- Problem requirements
Transcribe every line of the records verbatim.

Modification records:
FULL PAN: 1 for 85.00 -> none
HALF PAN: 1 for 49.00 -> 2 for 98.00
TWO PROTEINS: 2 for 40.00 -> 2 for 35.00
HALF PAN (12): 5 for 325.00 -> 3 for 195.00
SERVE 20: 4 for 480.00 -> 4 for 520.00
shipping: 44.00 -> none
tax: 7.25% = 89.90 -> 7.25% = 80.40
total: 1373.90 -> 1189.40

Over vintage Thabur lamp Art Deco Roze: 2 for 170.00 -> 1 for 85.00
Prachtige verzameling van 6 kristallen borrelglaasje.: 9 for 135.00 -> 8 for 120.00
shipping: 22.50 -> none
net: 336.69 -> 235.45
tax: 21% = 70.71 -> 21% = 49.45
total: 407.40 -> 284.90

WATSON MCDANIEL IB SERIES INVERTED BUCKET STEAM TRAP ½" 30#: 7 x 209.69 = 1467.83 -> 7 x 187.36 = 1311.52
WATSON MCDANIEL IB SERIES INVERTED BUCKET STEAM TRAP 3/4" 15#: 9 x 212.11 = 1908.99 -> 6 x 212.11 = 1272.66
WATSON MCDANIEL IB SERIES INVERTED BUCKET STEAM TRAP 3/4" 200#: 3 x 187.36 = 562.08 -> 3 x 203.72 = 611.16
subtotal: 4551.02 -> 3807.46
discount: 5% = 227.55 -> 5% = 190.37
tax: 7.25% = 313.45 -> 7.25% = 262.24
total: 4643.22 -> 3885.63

- Answer area
FULL PAN: 1 for 85.00 -> none
HALF PAN: 1 for 49.00 -> 2 for 98.00
TWO PROTEINS: 2 for 40.00 -> 2 for 35.00
HALF PAN (12): 5 for 325.00 -> 3 for 195.00
SERVE 20: 4 for 480.00 -> 4 for 520.00
shipping: 44.00 -> none
tax: 7.25% = 89.90 -> 7.25% = 80.40
total: 1373.90 -> 1189.40

Over vintage Thabur lamp Art Deco Roze: 2 for 170.00 -> 1 for 85.00
Prachtige verzameling van 6 kristallen borrelglaasje.: 9 for 135.00 -> 8 for 120.00
shipping: 22.50 -> none
net: 336.69 -> 235.45
tax: 21% = 70.71 -> 21% = 49.45
total: 407.40 -> 284.90

WATSON MCDANIEL IB SERIES INVERTED BUCKET STEAM TRAP ½" 30#: 7 x 209.69 = 1467.83 -> 7 x 187.36 = 1311.52
WATSON MCDANIEL IB SERIES INVERTED BUCKET STEAM TRAP 3/4" 15#: 9 x 212.11 = 1908.99 -> 6 x 212.11 = 1272.66
WATSON MCDANIEL IB SERIES INVERTED BUCKET STEAM TRAP 3/4" 200#: 3 x 187.36 = 562.08 -> 3 x 203.72 = 611.16
subtotal: 4551.02 -> 3807.46
discount: 5% = 227.55 -> 5% = 190.37
tax: 7.25% = 313.45 -> 7.25% = 262.24
total: 4643.22 -> 3885.63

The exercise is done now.